As we leave 2020 behind, the holiday feasts are memories to savor, and we look hopefully toward the future, have you thought about keeping a diary of your experiences? For most of us, I suspect that this unusual holiday season included some family traditions, but they might have been adjusted – and perhaps alternatives introduced.

My friend Christian is originally from Germany and now lives in Georgia. He kept traditions alive this year, although downsized, with a family dinner for his wife and daughter featuring beef fondue, a popular holiday meal back in Germany. Homemade sauces included curry mayonnaise with black currant jelly, horseradish, and aioli mayonnaise. As side dishes, he prepared small golden potatoes and a yellow-beet salad with chopped shallots in a balsamic vinaigrette.
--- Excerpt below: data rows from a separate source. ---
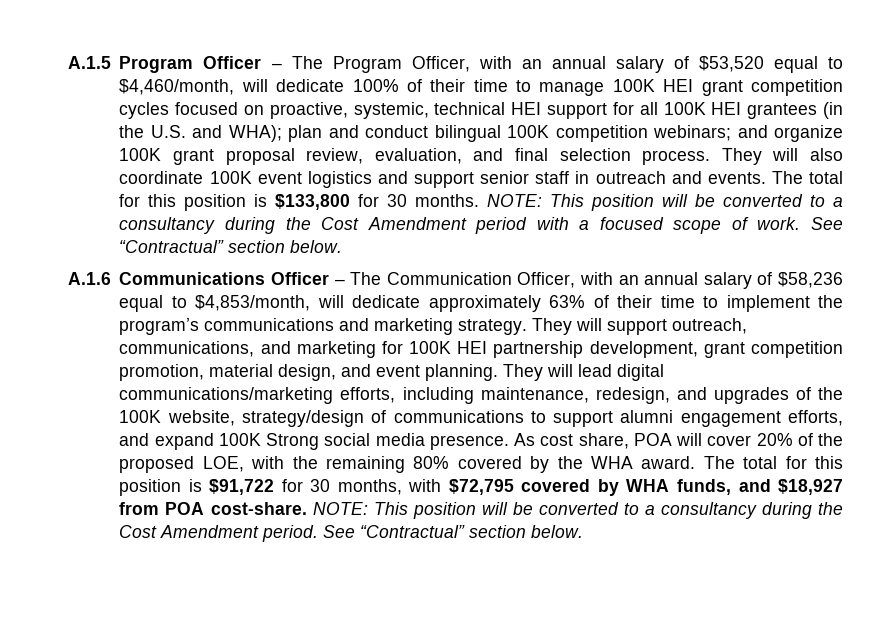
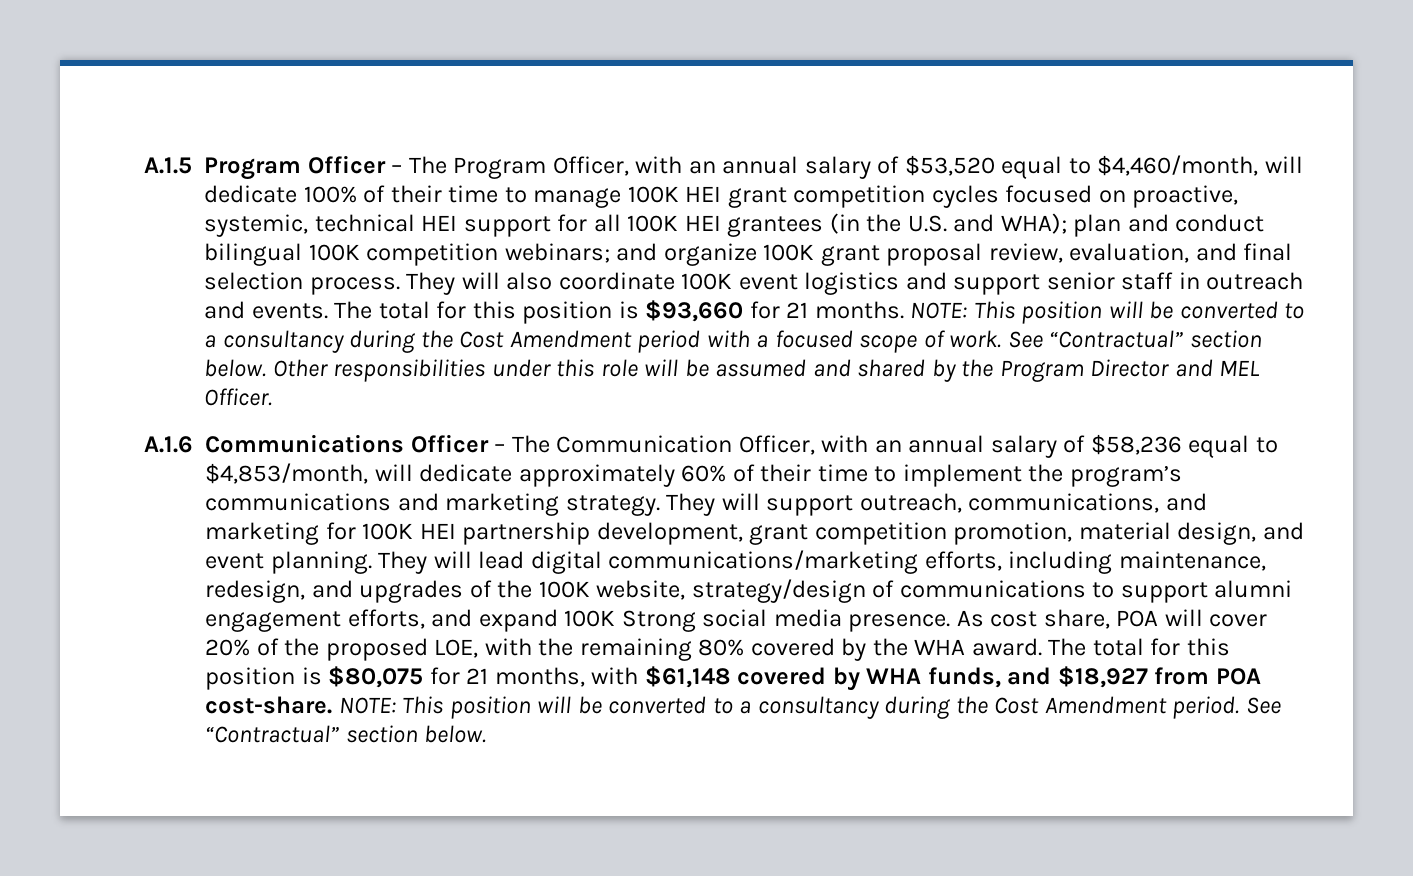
- The total for this position is $133,800 for 30 months.
+ The total for this position is $93,660 for 21 months.
+ Other responsibilities under this role will be assumed and shared by the Program Director and MEL Officer.
- A.1.6 Communications Officer – The Communication Officer, with an annual salary of $58,236 equal to $4,853/month, will dedicate approximately 63% of their time to implement the program’s communications and marketing strategy.
+ A.1.6 Communications Officer – The Communication Officer, with an annual salary of $58,236 equal to $4,853/month, will dedicate approximately 60% of their time to implement the program’s communications and marketing strategy.
- The total for this position is $91,722 for 30 months, with $72,795 covered by WHA funds, and $18,927 from POA cost-share.
+ The total for this position is $80,075 for 21 months, with $61,148 covered by WHA funds, and $18,927 from POA cost-share.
Other local friends with German roots, the Loehles, followed a family tradition that has continued since David Loehle was small, and that’s going on 50-plus years. Though just for the immediate family this year, they ate their traditional Christmas Eve meal featuring German sausages: liverwurst, bratwurst, frankfurters, and leberkäse (a loaf of ground corned beef, pork, and bacon). I know the Loehle family story well because I recently wrote a biography of David Loehle’s parents, both children of German immigrants.

Creating new memories

As for my Christmas traditions, our friends Bill and Susan create a Christmas Eve Feast of the Seven Fishes every year for a crowd of about 20 friends and family. It’s a celebration that we all look forward to sharing – friendship, music, laughter, radiant lights and decorations, stories, and of course the delicious meal that brought us together. Every year on the day after Thanksgiving, Mrs. Farmboy has made a traditional English pudding, chilling it and letting the flavors develop until Christmas Eve. (Pictured is the 2019 pudding just out of the steaming pot.)
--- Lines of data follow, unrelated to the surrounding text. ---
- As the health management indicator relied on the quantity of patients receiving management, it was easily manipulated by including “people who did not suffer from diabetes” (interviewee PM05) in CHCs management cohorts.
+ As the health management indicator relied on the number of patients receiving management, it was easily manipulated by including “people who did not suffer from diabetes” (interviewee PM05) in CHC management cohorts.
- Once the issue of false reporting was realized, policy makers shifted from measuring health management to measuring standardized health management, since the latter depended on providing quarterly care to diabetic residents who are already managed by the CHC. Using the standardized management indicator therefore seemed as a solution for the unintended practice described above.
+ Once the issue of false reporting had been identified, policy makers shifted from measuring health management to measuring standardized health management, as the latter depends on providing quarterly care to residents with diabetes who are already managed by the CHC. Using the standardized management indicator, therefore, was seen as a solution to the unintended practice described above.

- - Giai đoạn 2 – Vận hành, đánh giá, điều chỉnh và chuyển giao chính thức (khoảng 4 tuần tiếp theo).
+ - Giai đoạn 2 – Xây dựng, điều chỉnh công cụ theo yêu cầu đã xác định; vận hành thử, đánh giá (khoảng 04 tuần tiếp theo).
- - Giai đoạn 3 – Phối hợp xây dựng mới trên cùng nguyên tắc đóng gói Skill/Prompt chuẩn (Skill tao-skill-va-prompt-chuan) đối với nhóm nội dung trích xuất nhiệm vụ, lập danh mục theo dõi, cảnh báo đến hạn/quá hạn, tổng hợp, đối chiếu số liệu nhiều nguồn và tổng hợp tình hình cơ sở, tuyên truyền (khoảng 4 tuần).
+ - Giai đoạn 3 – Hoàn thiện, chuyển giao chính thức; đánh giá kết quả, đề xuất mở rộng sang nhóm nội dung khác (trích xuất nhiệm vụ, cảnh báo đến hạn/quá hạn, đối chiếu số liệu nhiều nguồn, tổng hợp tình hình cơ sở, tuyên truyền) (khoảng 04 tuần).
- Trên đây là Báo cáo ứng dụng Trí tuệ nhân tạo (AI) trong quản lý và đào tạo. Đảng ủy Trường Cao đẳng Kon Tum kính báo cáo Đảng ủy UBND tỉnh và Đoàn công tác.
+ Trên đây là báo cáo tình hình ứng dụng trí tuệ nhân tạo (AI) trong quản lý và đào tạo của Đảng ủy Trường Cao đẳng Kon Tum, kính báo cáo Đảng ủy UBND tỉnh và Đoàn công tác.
After the shrimp cocktail, smoked salmon and fried calamari, baked whitefish, puttanesca sauce with anchovies, and shrimp and scallops in white sauce, the guests gather and sing “We Wish You a Merry Christmas (bring me some figgy pudding!)” while the pudding is doused with brandy and lit by Bill and Susan’s son Peter. Then, once the blue flames slip away, everyone tucks into a small piece of the rich treat with traditional hard sauce, a mixture of butter, confectioner’s sugar, and of course more brandy.
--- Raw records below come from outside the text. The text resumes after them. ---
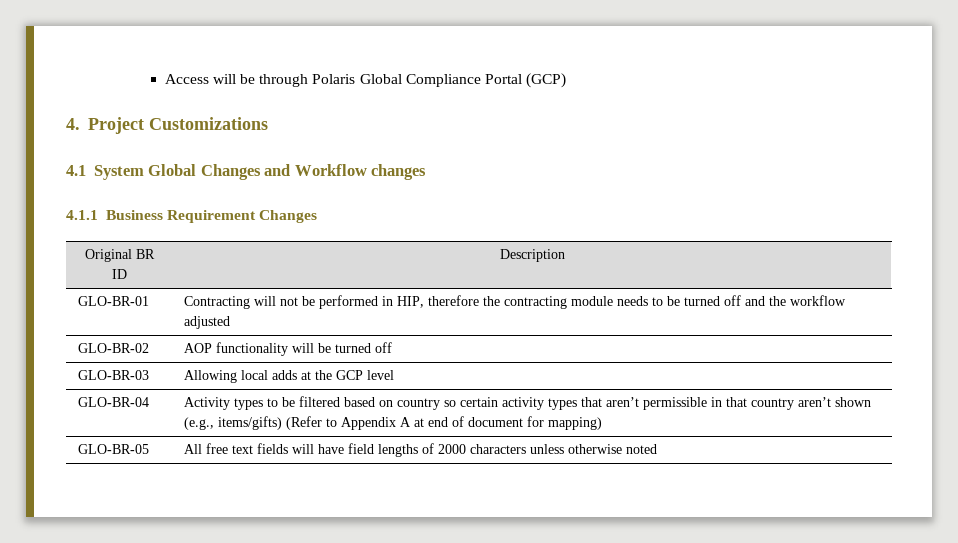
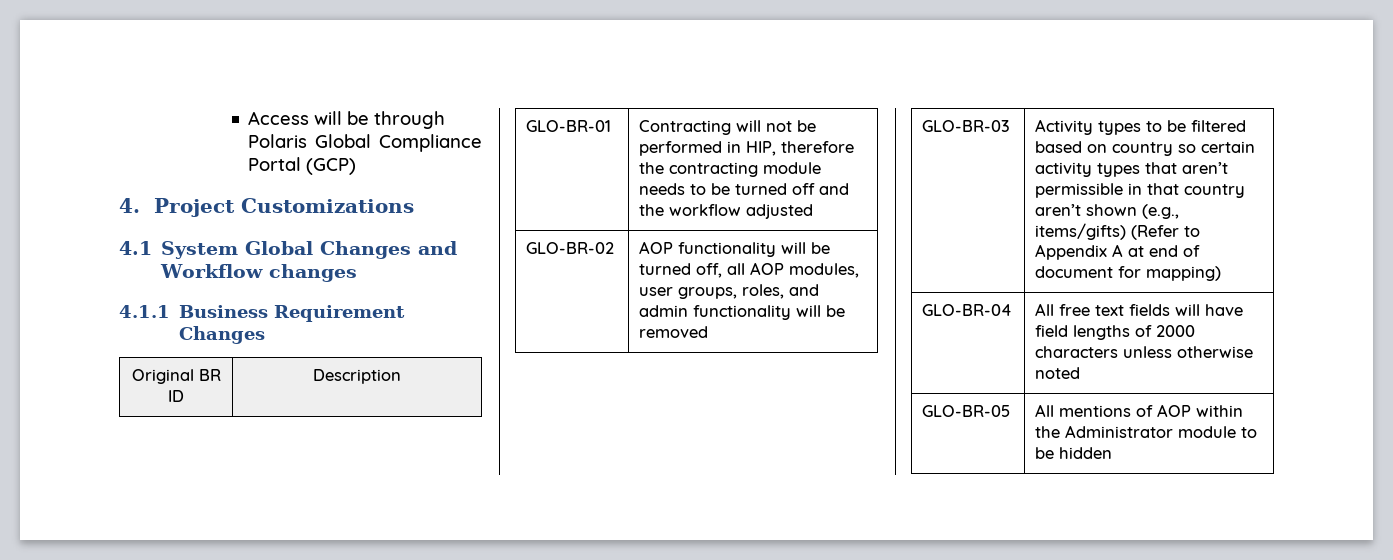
- GLO-BR-02 | AOP functionality will be turned off
- GLO-BR-03 | Allowing local adds at the GCP level
- GLO-BR-04 | Activity types to be filtered based on country so certain activity types that aren’t permissible in that country aren’t shown (e.g., items/gifts) (Refer to Appendix A at end of document for mapping)
+ GLO-BR-02 | AOP functionality will be turned off, all AOP modules, user groups, roles, and admin functionality will be removed
+ GLO-BR-03 | Activity types to be filtered based on country so certain activity types that aren’t permissible in that country aren’t shown (e.g., items/gifts) (Refer to Appendix A at end of document for mapping)
- GLO-BR-05 | All free text fields will have field lengths of 2000 characters unless otherwise noted
+ GLO-BR-04 | All free text fields will have field lengths of 2000 characters unless otherwise noted
+ GLO-BR-05 | All mentions of AOP within the Administrator module to be hidden

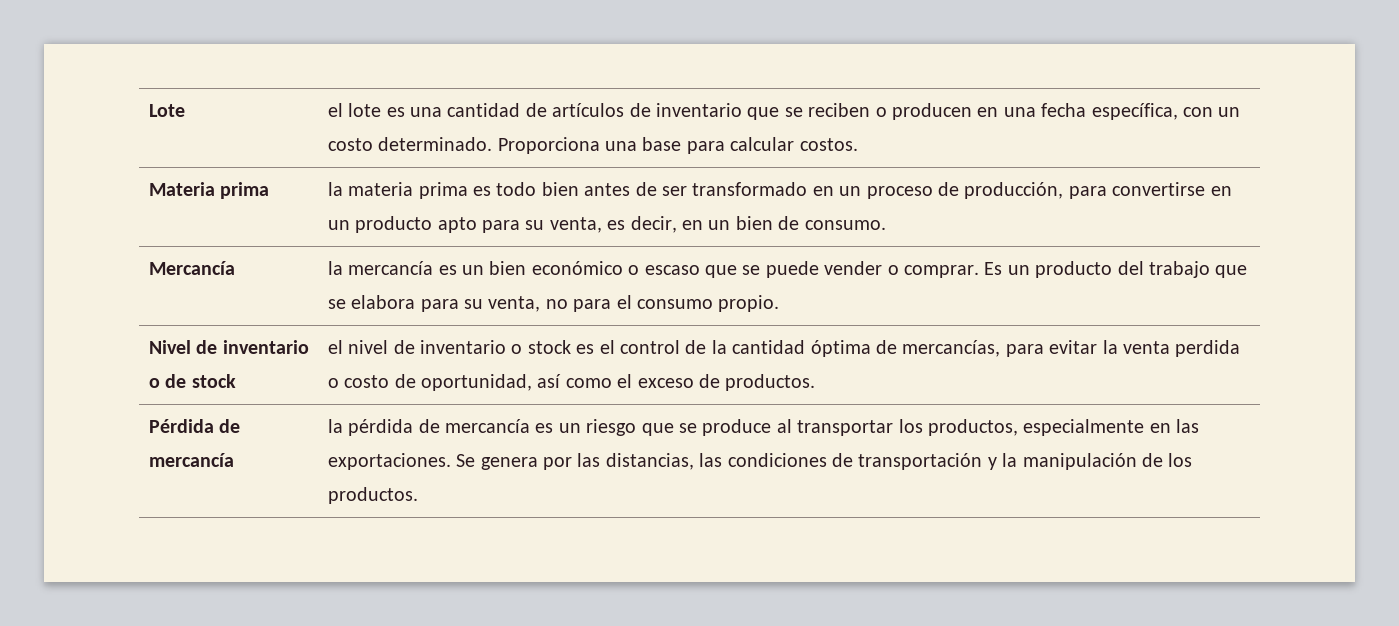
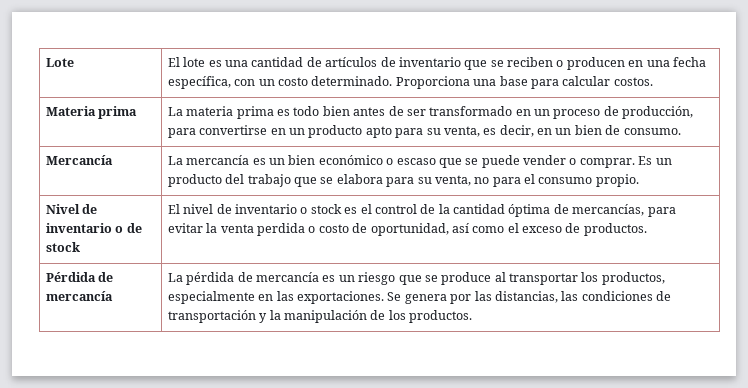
- Lote | el lote es una cantidad de artículos de inventario que se reciben o producen en una fecha específica, con un costo determinado. Proporciona una base para calcular costos.
+ Lote | El lote es una cantidad de artículos de inventario que se reciben o producen en una fecha específica, con un costo determinado. Proporciona una base para calcular costos.
- Materia prima | la materia prima es todo bien antes de ser transformado en un proceso de producción, para convertirse en un producto apto para su venta, es decir, en un bien de consumo.
+ Materia prima | La materia prima es todo bien antes de ser transformado en un proceso de producción, para convertirse en un producto apto para su venta, es decir, en un bien de consumo.
- Mercancía | la mercancía es un bien económico o escaso que se puede vender o comprar. Es un producto del trabajo que se elabora para su venta, no para el consumo propio.
+ Mercancía | La mercancía es un bien económico o escaso que se puede vender o comprar. Es un producto del trabajo que se elabora para su venta, no para el consumo propio.
- Nivel de inventario o de stock | el nivel de inventario o stock es el control de la cantidad óptima de mercancías, para evitar la venta perdida o costo de oportunidad, así como el exceso de productos.
+ Nivel de inventario o de stock | El nivel de inventario o stock es el control de la cantidad óptima de mercancías, para evitar la venta perdida o costo de oportunidad, así como el exceso de productos.
- Pérdida de mercancía | la pérdida de mercancía es un riesgo que se produce al transportar los productos, especialmente en las exportaciones. Se genera por las distancias, las condiciones de transportación y la manipulación de los productos.
+ Pérdida de mercancía | La pérdida de mercancía es un riesgo que se produce al transportar los productos, especialmente en las exportaciones. Se genera por las distancias, las condiciones de transportación y la manipulación de los productos.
There was no plum pudding this year, and no feast. But Bill and Susan cooked up a batch of puttanesca sauce and delivered it along with pasta and wine to their fortunate friends. We waved Merry Christmas from the kitchen door.

Instead of making the plum pudding, we took Farmboy’s own advice and baked holiday treats for our friends. We rode around delivering them the week before Christmas, enjoying a snowy evening tour of the beautifully lit homes in neighboring towns, decorated with creativity and care. It was a whole host of experiences worth recording. Will that become a new tradition for us?

Recording for posterity

Of course, those experiences encompass much more than the food; it’s the interaction with family and friends, the things that create the memories that build themselves into sagas. My son Ben has remarked that, when we get talking during family gatherings, he finds out things that he never knew about me and our family. In fact, he’s asked me to write down my stories – part of the reason for this blog series.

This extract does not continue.